Later in the Lab you will use the large (158 MB) geodatadatabase of 2009-2013 ACS, 5-year estimates for Massachusetts census block groups. A zipped version of this geodatabase is included in the files that we downloaded from the data locker. Before we can use this geodatabase, we need to "unzip" it. Using compression software (e.g. 7zip), "unzip" the file with the geodatabase, ACS_2013_5YR_BG_25.gdb, into a local directory. (Extracting or unzipping the file into C:\temp\lab4_ACS_09_13 using the default settings is fine, but will bury the actual geodatabase, ACS_2013_5YR_BG_25_MASSACHUSETTS.gdb, one level deeper into a folder with the same name.) Next, in ArcMap, after opening 11188_lab4_ACS_09_13.mxd, click the Add Data icon, navigate to the location of the "unzipped" geodatabase. You will notice that your geodatabase contains multiple files. The first item in the list, ACS_2013_5YR_BG_25_MASSACHUSETTS, contains the boundaries of the Massachusetts census block groups for the 2009-2013 ACS data. For now, just add this layer to your ArcMap document.
If you started ArcMap by opening 11188_lab4_ACS_09_13.mxd, then your ArcMap Data Frame includes the Mass County shapefile layer and the Data Frame will display the data using Mass State Plane coordinates. However, if you first opened a different map document, the Data Frame may display features using a different coordinate system and any new shapefiles that you add may be displayed in another coordinate systems - perhaps geographic coordinates (lat/long) instead of the desired projection (using Mass State Plane coordinates). If necessary, change the viewing projection in the Data Frame to "State Plane/NAD 1983/NAD_1983_StatePlane_Massachusetts_Mainland_FIPS_2001" from the "Coordinate System" tab in the Data Frame Properties window (right click on data frame, and select properties). In select a coordinate system window, expand Projected Coordinate Systems, followed by State Plane, NAD 1983 (meters), and NAD 1983 StatePlane Massachusetts FIPS 2001 (meters).

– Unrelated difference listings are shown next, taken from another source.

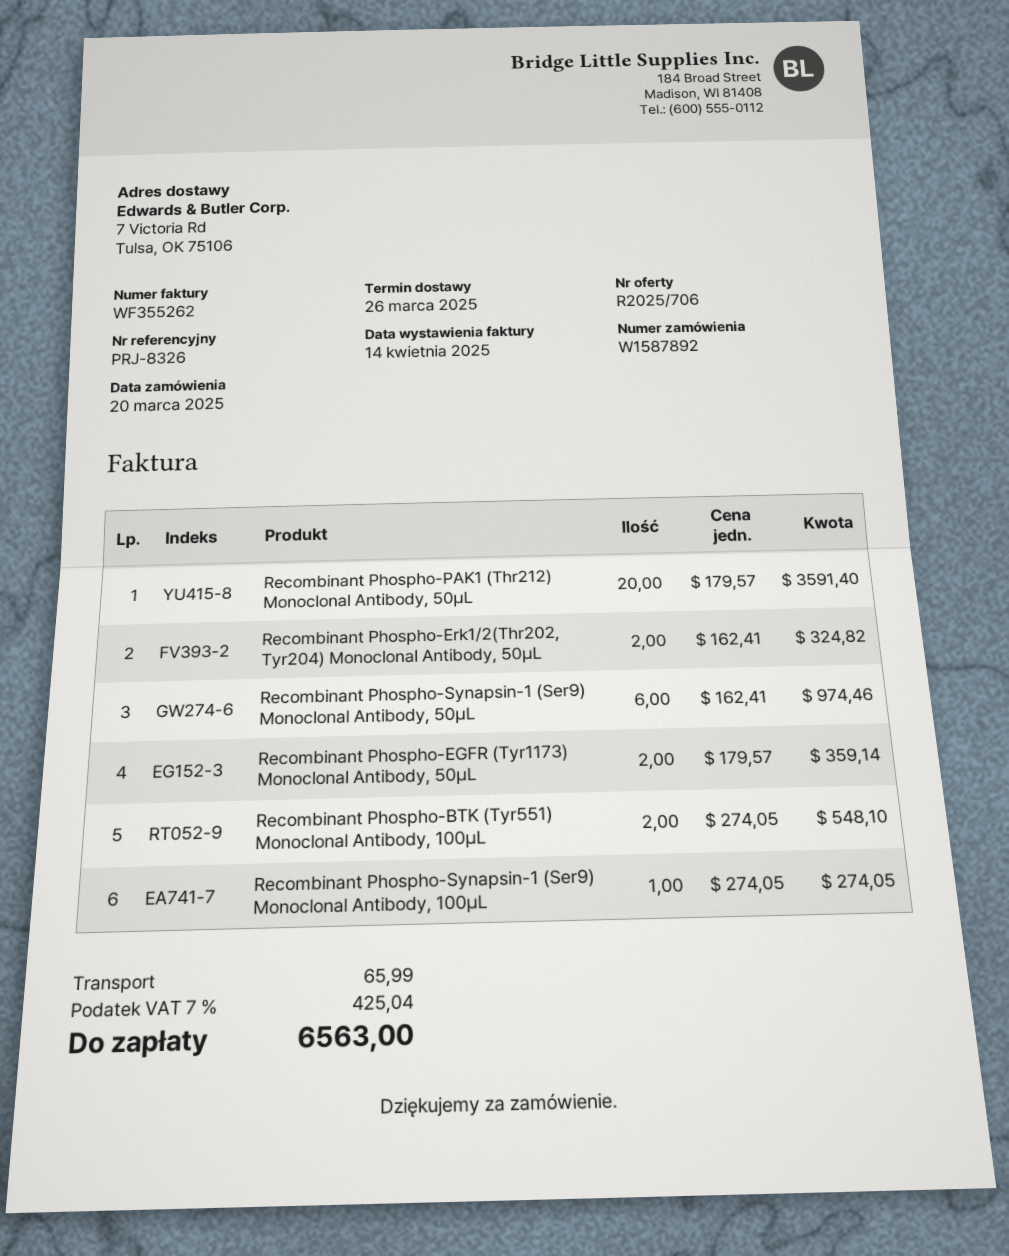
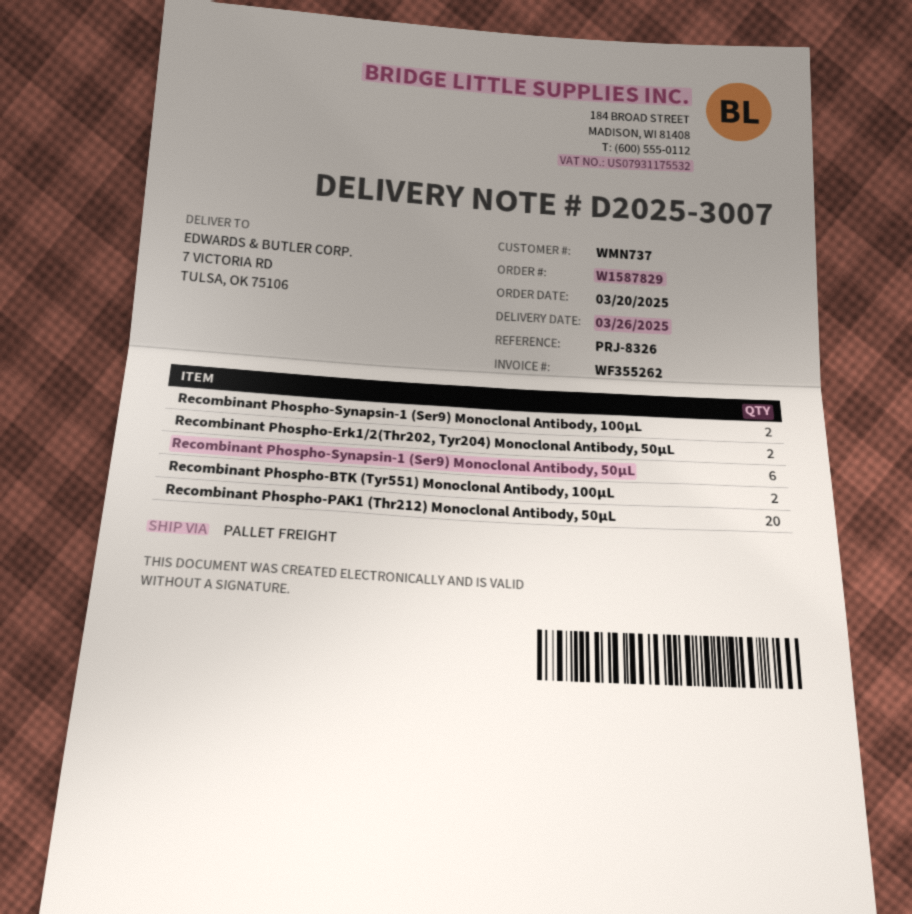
order number: W1587892 -> W1587829
Recombinant Phospho-EGFR (Tyr1173) Monoclonal Antibody, 50μL: 2 -> none
Recombinant Phospho-Synapsin-1 (Ser9) Monoclonal Antibody, 100μL: 1 -> 2

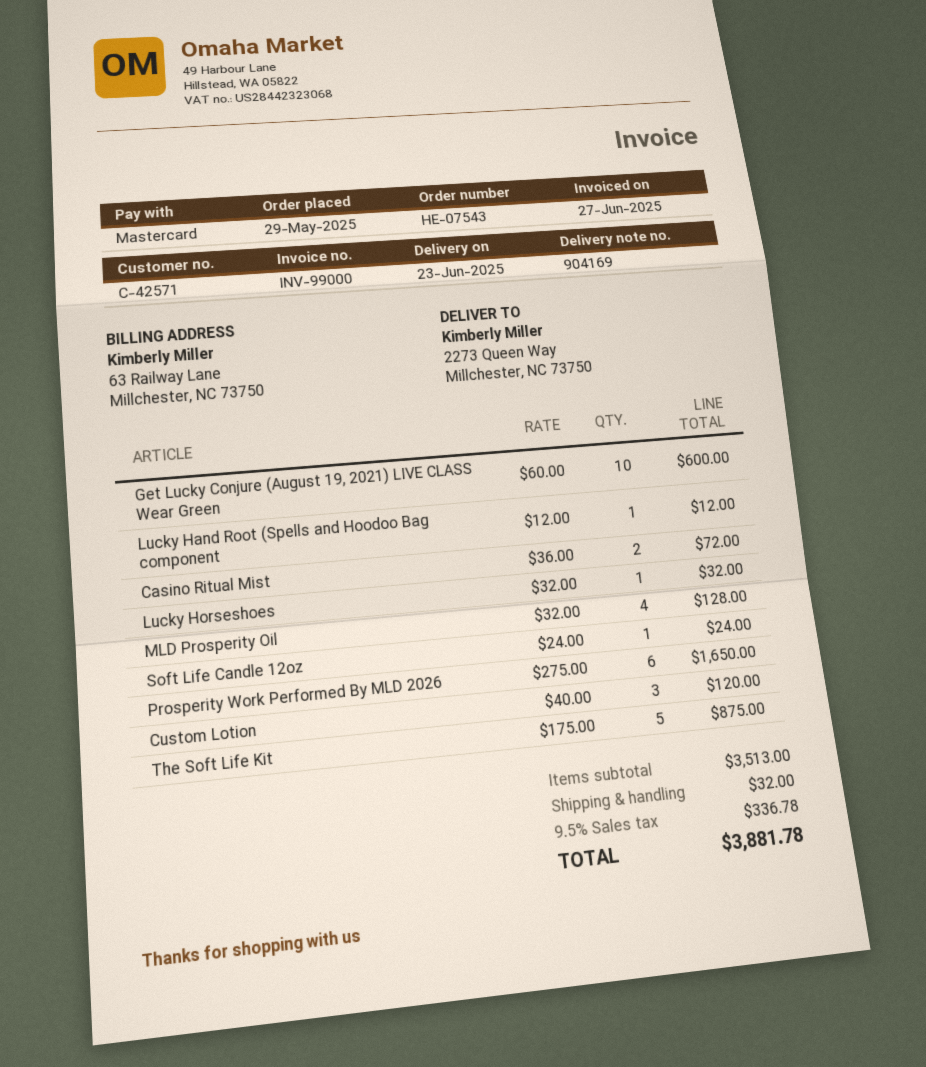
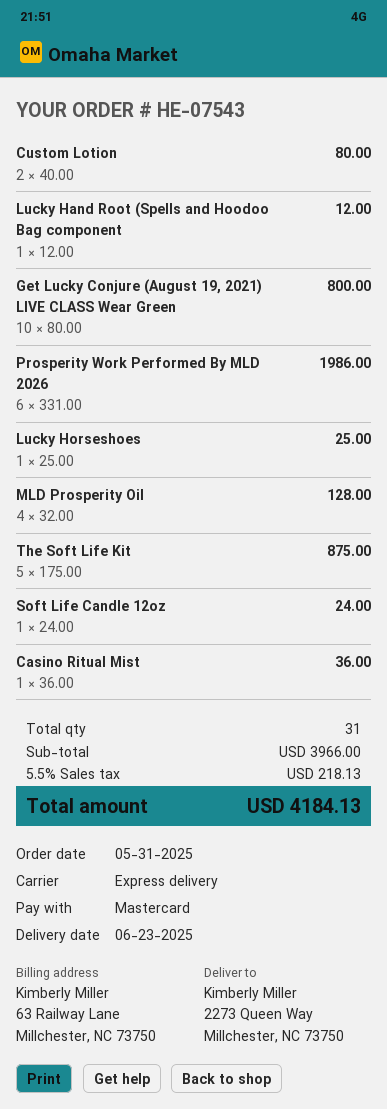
order date: 2025-05-29 -> 2025-05-31
Get Lucky Conjure (August 19, 2021) LIVE CLASS Wear Green: 10 x 60.00 = 600.00 -> 10 x 80.00 = 800.00
Casino Ritual Mist: 2 x 36.00 = 72.00 -> 1 x 36.00 = 36.00
Lucky Horseshoes: 1 x 32.00 = 32.00 -> 1 x 25.00 = 25.00
Prosperity Work Performed By MLD 2026: 6 x 275.00 = 1650.00 -> 6 x 331.00 = 1986.00
Custom Lotion: 3 x 40.00 = 120.00 -> 2 x 40.00 = 80.00
subtotal: 3513.00 -> 3966.00
shipping: 32.00 -> none
tax: 9.5% = 336.78 -> 5.5% = 218.13
total: 3881.78 -> 4184.13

Add into ArcMap (if you have not already done so) the MA_County_2010.shp shapefile of MA counties and the geometry for Massachusetts block groups ACS_2013_5YR_BG_25_MASSACHUSETTS located in the geodatabase, ACS_2013_5YR_BG_25.gdb. You can see what is in a geodatabase by navigating to the geodatabase in ArcMap (or ArcCatalog). In ArcCatalog, you can preview each of the files in the geodatabase. In ArcMap, you can use the 'add data' button to add a layer or table from the geodatabase to your map just like you would with a shapefile.

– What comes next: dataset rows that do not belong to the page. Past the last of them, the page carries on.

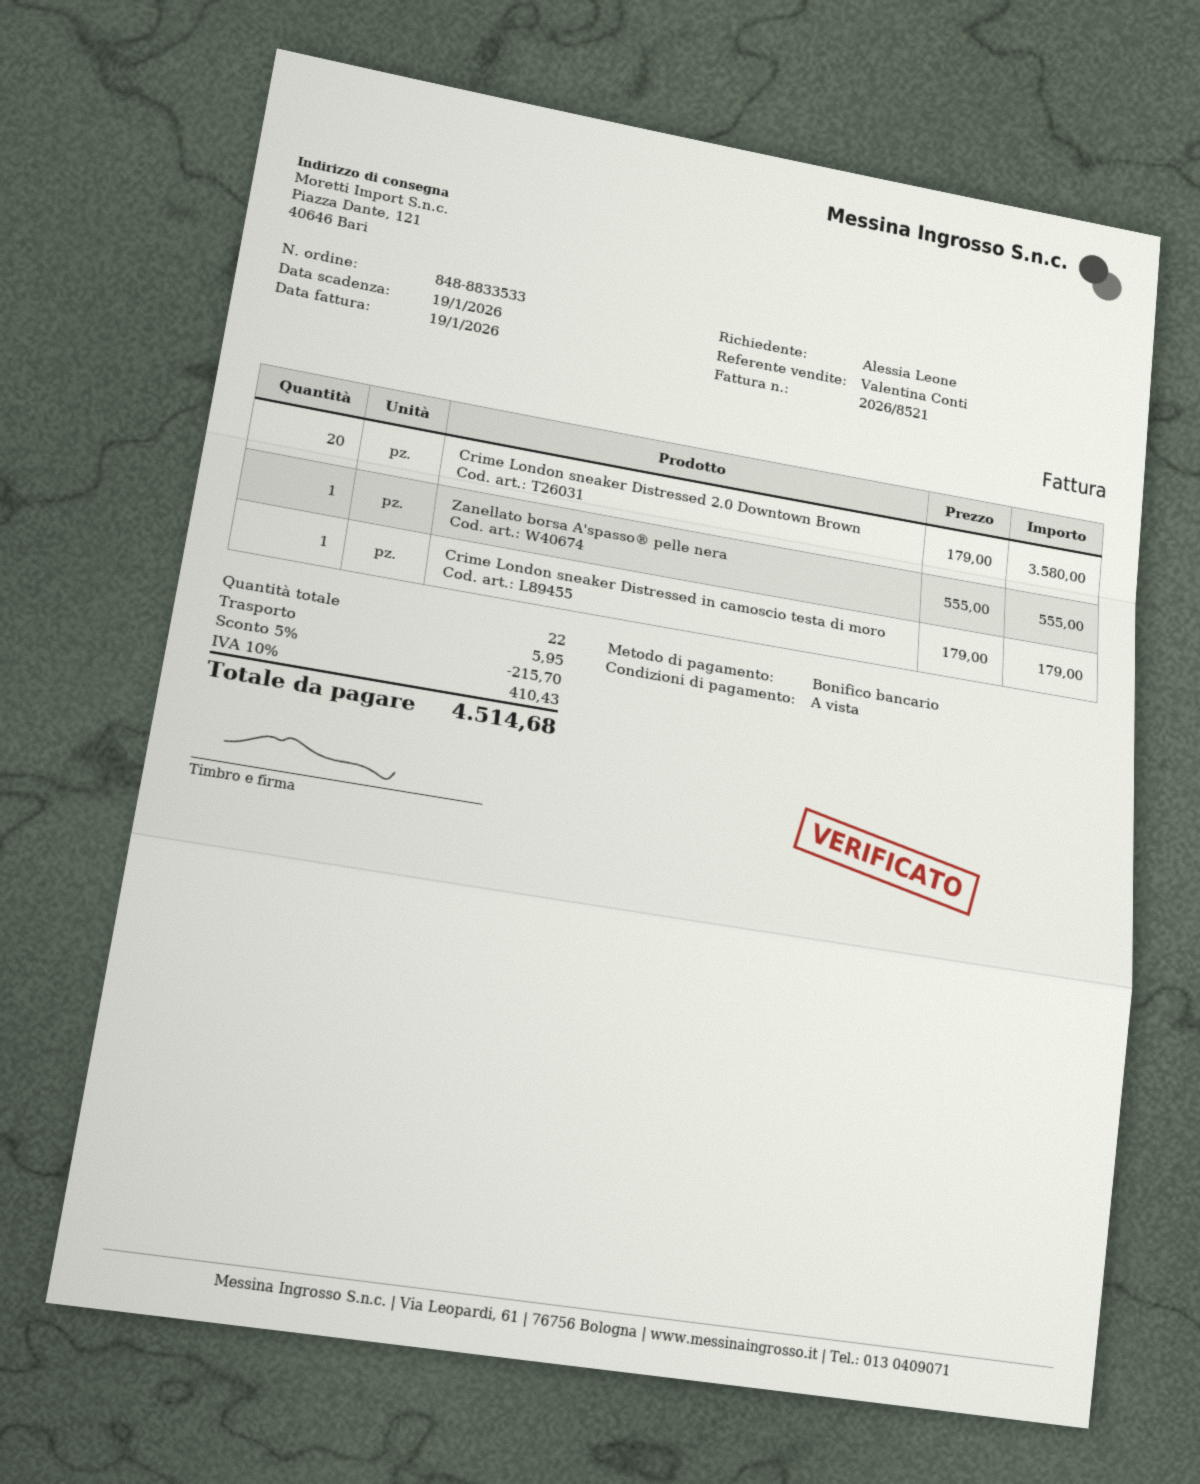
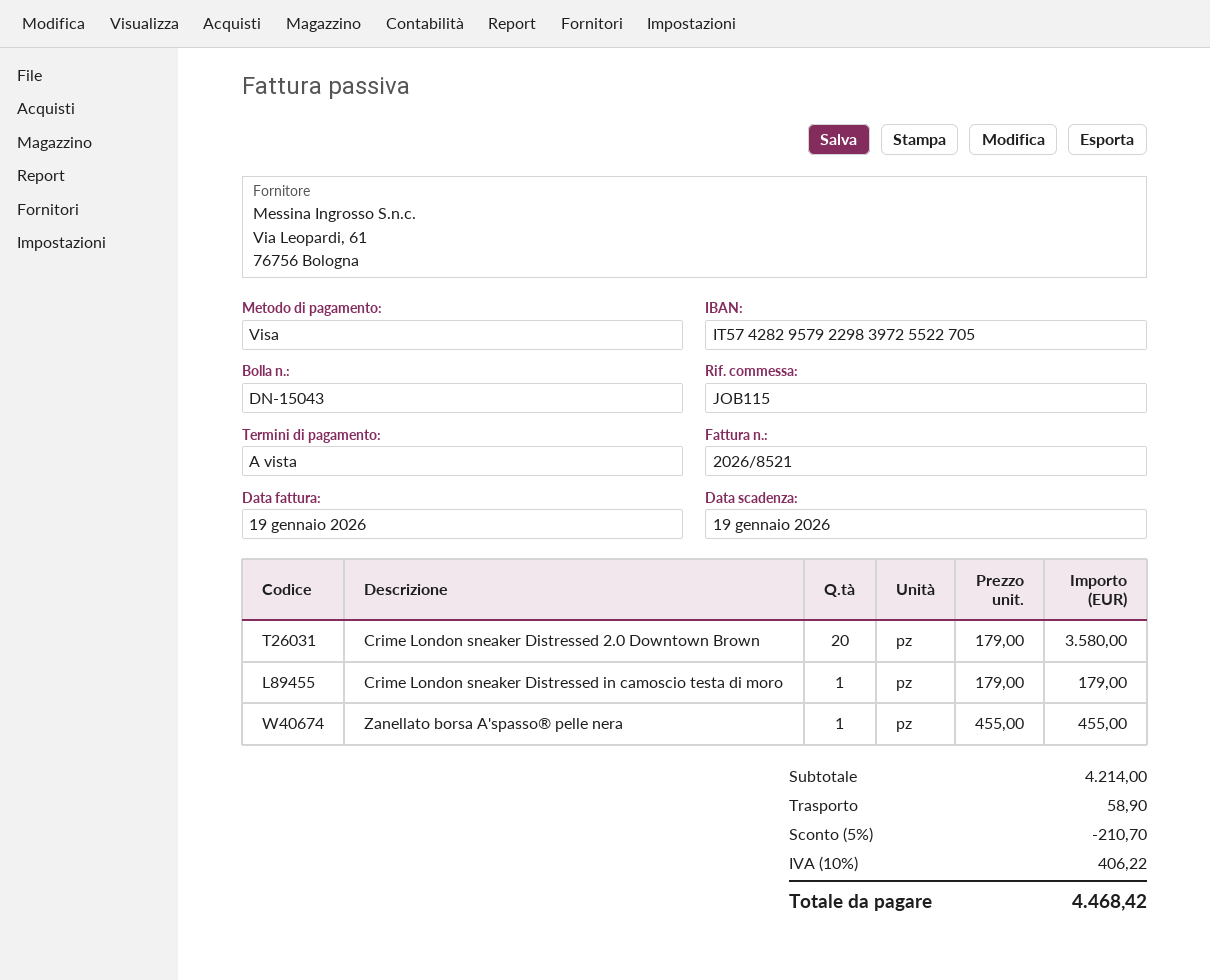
payment method: bank transfer -> Visa
Zanellato borsa A'spasso® pelle nera: 1 x 555.00 = 555.00 -> 1 x 455.00 = 455.00
discount: 5% = 215.70 -> 5% = 210.70
shipping: 5.95 -> 58.90
tax: 10% = 410.43 -> 10% = 406.22
total: 4514.68 -> 4468.42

The block group layer was stored in the geodatabase in geographic coordinates (lat/lon) but the Data Frame converts them on-the-fly to display the layer in Mass State Plane coordinates. The block group geometry boundary file has no ACS data attributes - just the geographic identifiers that identify the block group. (Take a look by opening the attribute table.) Before we can compute the percentage of workers who drive alone to work, we need to find the relevant ACS data, add it into ArcMap, and join it (using the summary level-state-county-tract-block-group ID) to the block group data layer. Before doing this, we will focus on eastern Mass and export our own shapefile of the eastern MA block group boundaries.
Let's change the names of our layers so that they are easier to use. Change the Massachusetts county layer to "Massachusetts County Layer". Change the Massachusetts block group layer to "Massachusetts Block Group Layer".

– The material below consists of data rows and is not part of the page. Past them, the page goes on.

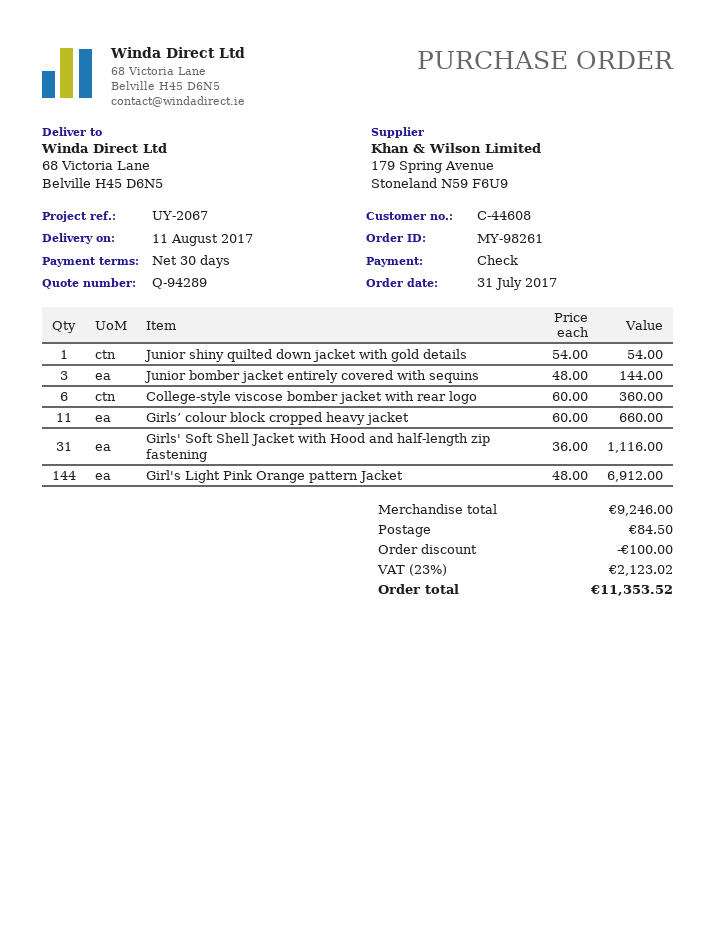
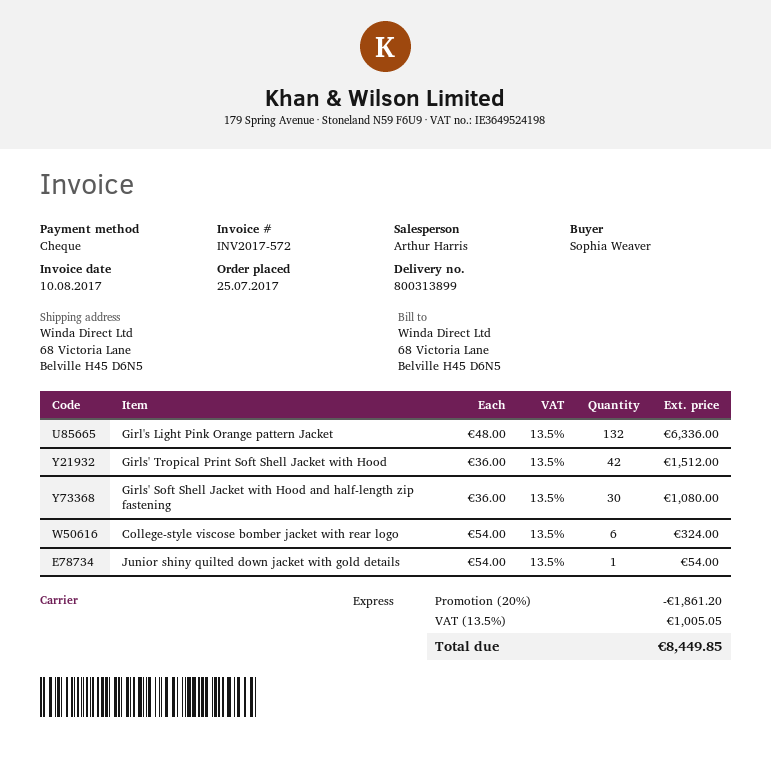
order date: 2017-07-31 -> 2017-07-25
Junior bomber jacket entirely covered with sequins: 3 x 48.00 = 144.00 -> none
College-style viscose bomber jacket with rear logo: 6 x 60.00 = 360.00 -> 6 x 54.00 = 324.00
Girls’ colour block cropped heavy jacket: 11 x 60.00 = 660.00 -> none
Girls' Soft Shell Jacket with Hood and half-length zip fastening: 31 x 36.00 = 1116.00 -> 30 x 36.00 = 1080.00
Girl's Light Pink Orange pattern Jacket: 144 x 48.00 = 6912.00 -> 132 x 48.00 = 6336.00
Girls' Tropical Print Soft Shell Jacket with Hood: none -> 42 x 36.00 = 1512.00
discount: 100.00 -> 1861.20
shipping: 84.50 -> none
tax: 23% = 2123.02 -> 13.5% = 1005.05
total: 11353.52 -> 8449.85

In order to work with a smaller file, we want to create a new shapefile that represents the Block Groups that fall within major Boston area counties (Essex, Middlesex, Worcester, Suffolk, Plymouth, Norfolk, Bristol, and Barnstable). We can select these block groups using the Select By Location tool in ArcMAP.
In the Massachusetts County layer, select Essex, Middlesex, Worcester, Suffolk, Plymouth, Norfolk, Bristol, and Branstable counties. If you are familiar with counties in Massachusetts, you can simply use the graphical selection tools to select the eight counties. If you aren't, use the Selection > Select By Attribute tool to select these eight counties by name from the attribute table of the county layer. (SQL will be similar to the following equation - "NAME10" ='Middlesex' OR "NAME10" ='Worcester' OR ...)
With the counties selected you are ready to use the Select By Location tool. This tool works on the currently active theme, so you will need to make sure the Massachusetts Block Groups Layer is active. Go to the Selection menu and select Select By Location.When the dialog window appears, choose to select features from your active layer (Massachusetts Block Groups 2010) using the (default) spatial selection method "Target layer(s) features intersect with the Source layer feature" where the 'source' is the Counties layer. Refer to lab 2 for how to use the Select By Location tool. What problems might occur due to selecting features that intersect with the counties layer? Could you use "have their centroids within" selection option instead? What problems might that cause? Since Census blocks add up to Census block groups which add up to Census tracts which add up to counties which add up to states, could you use a select by attribute instead? On what variable? [Note: the names of the layers in the Figures may differ from your shapefile names.] *Total number of selected features may differ from screen shot.
STEP 3: All the Block Groups that intersect with Essex, Middlesex, Worcester, Suffolk, Plymouth, Norfolk, Bristol, and Branstable should now be highlighted. You are ready to create a new file based on these selected features (right click the layer--"Massachusetts Block Groups" and then click ArcMap's Data > Export Data tool). Call this new layer b_blkgrp.shp, save it to your working directory and add this layer into ArcMAP. [Note: When exporting the data you can choose whether to use the same coordinate system as "this layer's source data" or "the Data Frame." Do you understand the difference?] As usual, these operations will be much faster if your 'working directory' is a truly local drive.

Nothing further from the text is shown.